After hearing from Pooja that Rohan is struggling to make ends meet, Balraj asks Pooja to call Rohan to interview at his company. A grateful Rohan is offered a well-paying career and cash bonuses from the generous Balraj. Rohan uses his newfound wealth to pay for the care of Ranjit's parents. He also has Ranjit and his wife arrested for illegally possessing Ranjit's parents' passports and for their prostitution activities.

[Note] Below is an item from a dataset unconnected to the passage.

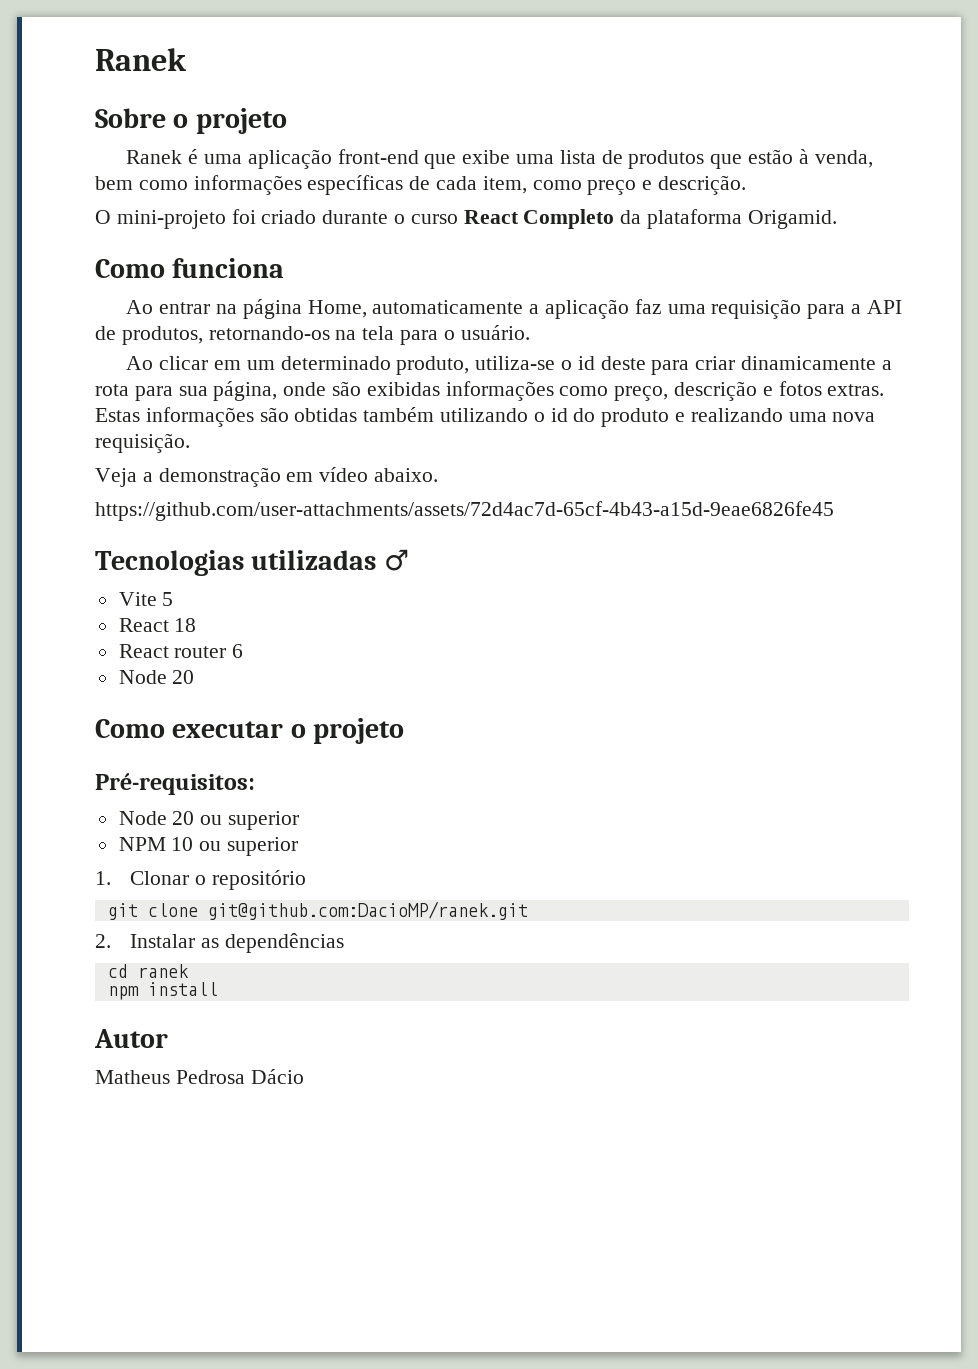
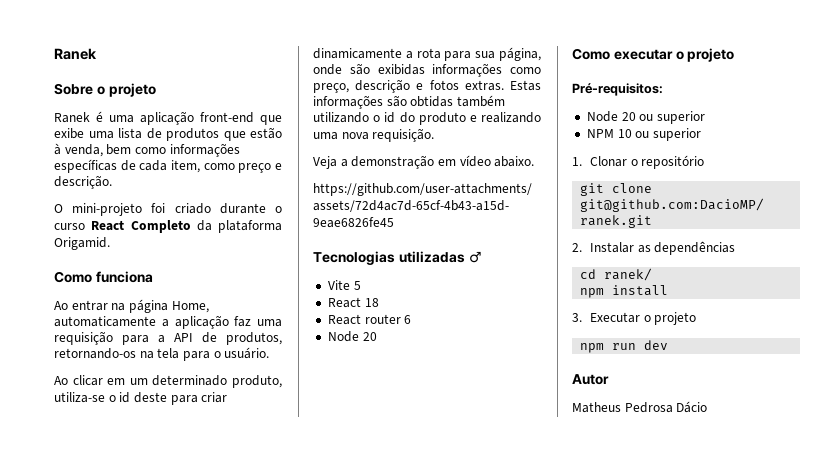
- cd ranek
+ cd ranek/
+ 3. Executar o projeto
+ npm run dev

After some time, Pooja and Rohan decide to return to India. Before they leave, Balraj confesses to Rohan that he is his estranged father and explains why he never returned. Rohan is angry at first, but after his mother forgives Balraj over the phone, Rohan decides to as well. Karan gets to know about it and decides to retaliate by physically attacking him only to be interrupted by Rohan who has taken his father's side. Balraj disowns Karan and hands over the majority of his wealth to him. Balraj, Rohan and Pooja decided to head back to India. At the airport, they are surprised to see Karan along with NYPD officer Jack Patel who has turned a new leaf by getting Marco and his gang arrested and is officially pardoned by the law. Karan discards his wealthy status and also joins them in India, thus reuniting a broken family.

==Music==
The music of this movie was composed by Nadeem–Shravan and the lyrics were written by Sameer. It was released on the label Saregama. The soundtrack was quite popular upon its release. All songs were popular among the masses.

| # | Title | Singer(s) |
|---|---|---|
| 1. | "Aa Ab Laut Chalen" | Udit Narayan, Alka Yagnik |
| 2. | "O Yaaro Maaf Karna" | Kumar Sanu, Sonu Nigam, Abhijeet, Shabbir Kumar, Alka Yagnik, Vijeyta Pandit, Saud Khan |
| 3. | "Mera Dil Tera Deewana" | Alka Yagnik |
| 4. | "Tere Bin Ek Pal" | Udit Narayan, Jaspinder Narula |
| 5. | "Yehi Hai Pyar" | Udit Narayan, Alka Yagnik, Jaspinder Narula |
| 6. | "Yeh Kaisi Mulaqat Hai" | Kumar Sanu, Alka Yagnik |
| 7. | "O Yaaro Maaf Karna" (Sad) | Kumar Sanu, Alka Yagnik |
| 8. | "Otashi Anata" | Jaspinder Narula, Bali Brahmbhatt |

==Reception==
Suparn Verma of Rediff noted, "Maybe Rishi Kapoor was bowing to RK tradition, maybe he was trying to follow his heart, but he just has to get back to the drawing board and seriously plan that next venture". Priya Ramani of India Today wrote, ″Alas, this brave attempt at perfection is drowned in a sea of stereotypical characters and clichéd dialogues by Rumi Jaffrey. Women with curly hair are either spoiled rotten or scheming. The gloomy widowed mother spends her time praying and talking to her husband's portrait. And Akshaye's father-Rajesh Khanna in a comeback role minus all the charisma of his superstar days-finds his estranged family via a gold locket.″

The box office performance of the film was classified as "Below average" by Box Office India.